No doubt, if Hitler had been defeated in his daring and overexposed tank thrust across northern France, those doubts would have been dispersed as quickly as they were in England. But with France defeated, doubts came flooding back magnified into a vengeful “I told you so.” The prewar fear that Stalin’s war would spawn revolution took on terrifying concreteness. French society began to come apart at the seams.
In the north and east of France, half the country turned nomad. “All Belgium and Artois are on the road,” wrote Paul Valéry, who left Paris for Dinard ahead of the Germans around
June 10. “The impression of living, poignant disorder. Every possible conveyance, carts stuffed with blond children in the straw. They don’t know, nobody knows, where they are going.”
20
Perhaps the most familiar image of that hellish June was the millions of refugees, Belgian and French, military and civilian, who clogged the roads in the last days, strafed by Italian fighter planes, harassed by each other’s desperation. Their lemminglike swarm for survival reduced them to a Hobbesian war of all against all. Sartre’s description in
La Mort dans l’âme
of Sarah and her child, browbeaten and cheated by their taxi driver who has run out of gas on the jammed road, was not contrived. The Norman town of Evreux scattered before the invader, leaving only 172 persons out of a normal 20,000 there on June 11. A week later there were only 218, and on June 30, still only 6,800. Even on July 15, nearly three weeks after the armistice, the population was about half of what it had been before the “exodus.” This example could be repeated many times over, except that refugees from Alsace-Lorraine and from the “forbidden zone” adjacent to those provinces were not allowed to go home at all.
21
While some public officials clung to their posts as the German tide rolled over them, others joined the exodus. René Bousquet, second-ranking official in the Prefecture of the Marne at Reims, recalled that his whole office had “fallen back” to Albi, within sight of the Pyrenees, by the end of June 1940
22
—one example among many. Essential services ground to a halt.

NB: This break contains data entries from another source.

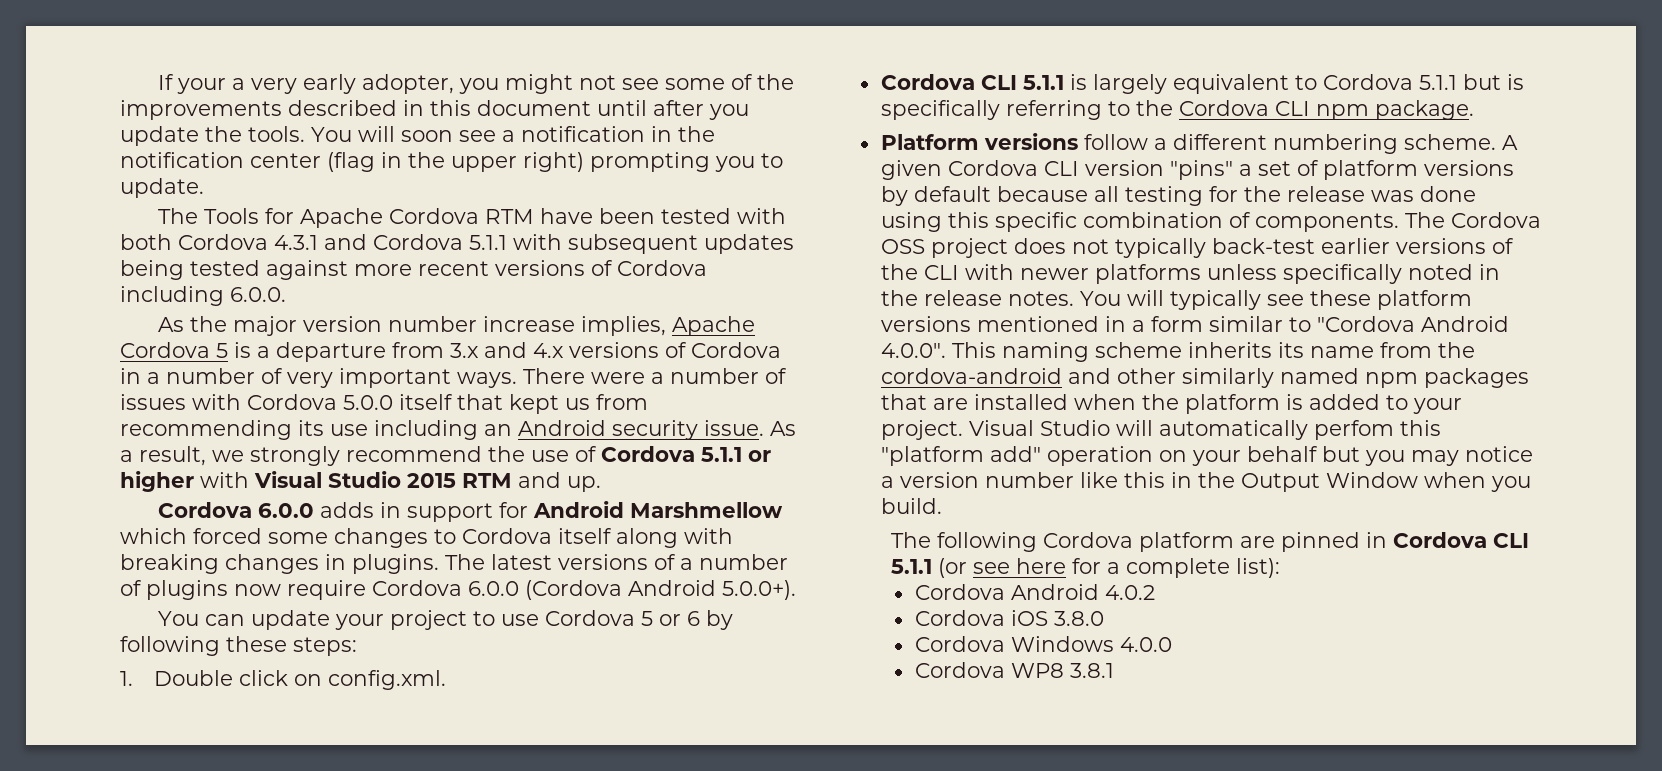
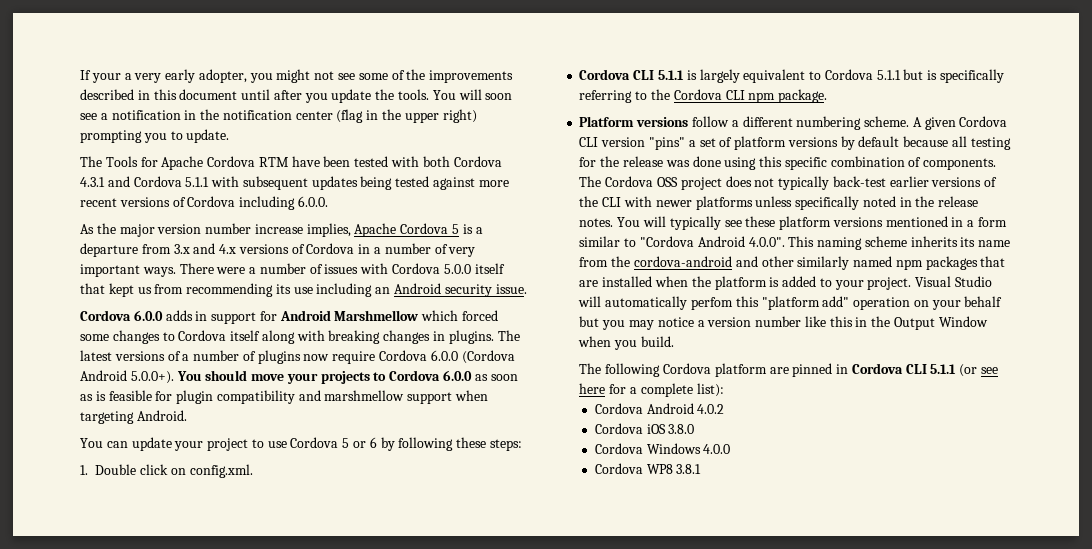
- As a result, we strongly recommend the use of Cordova 5.1.1 or higher with Visual Studio 2015 RTM and up.
- The latest versions of a number of plugins now require Cordova 6.0.0 (Cordova Android 5.0.0+).
+ The latest versions of a number of plugins now require Cordova 6.0.0 (Cordova Android 5.0.0+). You should move your projects to Cordova 6.0.0 as soon as is feasible for plugin compatibility and marshmellow support when targeting Android.

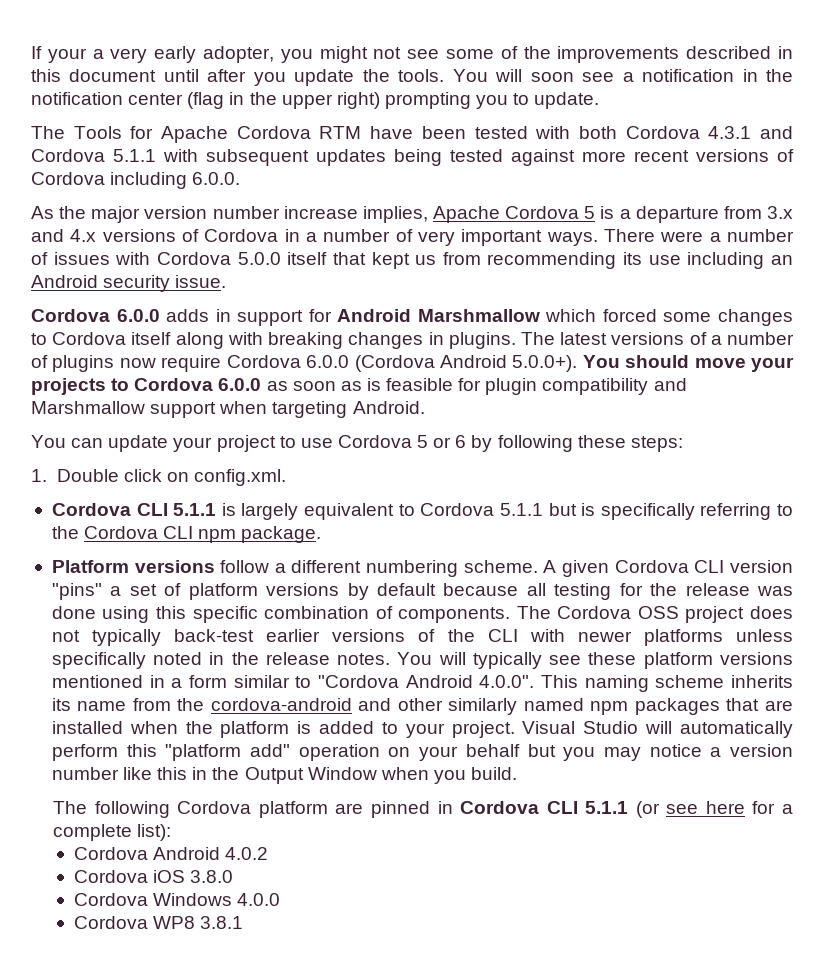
- Cordova 6.0.0 adds in support for Android Marshmellow which forced some changes to Cordova itself along with breaking changes in plugins.
+ Cordova 6.0.0 adds in support for Android Marshmallow which forced some changes to Cordova itself along with breaking changes in plugins.
- The latest versions of a number of plugins now require Cordova 6.0.0 (Cordova Android 5.0.0+). You should move your projects to Cordova 6.0.0 as soon as is feasible for plugin compatibility and marshmellow support when targeting Android.
+ The latest versions of a number of plugins now require Cordova 6.0.0 (Cordova Android 5.0.0+). You should move your projects to Cordova 6.0.0 as soon as is feasible for plugin compatibility and Marshmallow support when targeting Android.
- Visual Studio will automatically perfom this "platform add" operation on your behalf but you may notice a version number like this in the Output Window when you build.
+ Visual Studio will automatically perform this "platform add" operation on your behalf but you may notice a version number like this in the Output Window when you build.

As soon as the French government itself vacated Paris on June 10, rumors of a Paris Soviet began to spread. No one knows today for certain whether General Weygand’s report to the cabinet meeting on June 13 at the Loire chateau of Cangé that the Communists had seized Paris and installed Jacques Duclos in the Elysée Palace was a ruse or a “genuine” rumor. It is clear enough that the desire to save the French Army as a guarantee of order had a lot to do with Weygand’s pressing arguments for
an armistice. But it was not merely officers who expected a repeat of 1871. “Shall we escape revolution?” wrote Father Teilhard de Chardin on 18 June. “Everything is possible after such a shock.”
23
The German occupation of Paris on June 14 was not altogether reassuring on this point. After all, Hitler and Stalin were allies, and there were national socialist ideologues like Dr. Friedrich Grimm among the first German occupation authorities who dabbled with winning over the French Communist party by stressing their shared enmities: priests, Jews, and the upper middle class.
24
German Ambassador Otto Abetz himself seems to have encouraged these contacts. In Berlin, however, the rumors of good Nazi-Communist relations at Paris were as scandalous as they were at Vichy, and the Germans soon rejected the party’s efforts to resume publication of
Humanité
and to continue its neutralist propaganda of 1939. But not until June 1941 did Vichy really abandon a vague uneasiness about some strange Nazi-Soviet combine in Paris.
25
It was Marshal Pétain who won fervent gratitude as “the leader who saved us from the abyss.”
26
In truth, there was rather an instinctive shrinking from chaos that made war to the end against Germany simply unthinkable. The final weapon of a people whose conventional army has disintegrated is chaos. Fighting on from abroad would mean not only the agonies of
total occupation for mainland France (and every Frenchman was nurtured on stories of German atrocities in Belgium during World War I). It also meant accepting reprisals upon mainland Frenchmen for acts of war committed by other Frenchmen overseas. It meant guerrilla warfare on the mainland, the conscious provocation of disorder, the replacement of established administration by vigilantes, and a deliberate policy of making the occupation costlier for everyone. It was probably the right choice. But it would be a hard choice for any comfortable people. It was an unthinkable choice for a people fighting its second war in less than a quarter century, haunted by the specter of revolution behind every crisis: 1871, 1917, 1936.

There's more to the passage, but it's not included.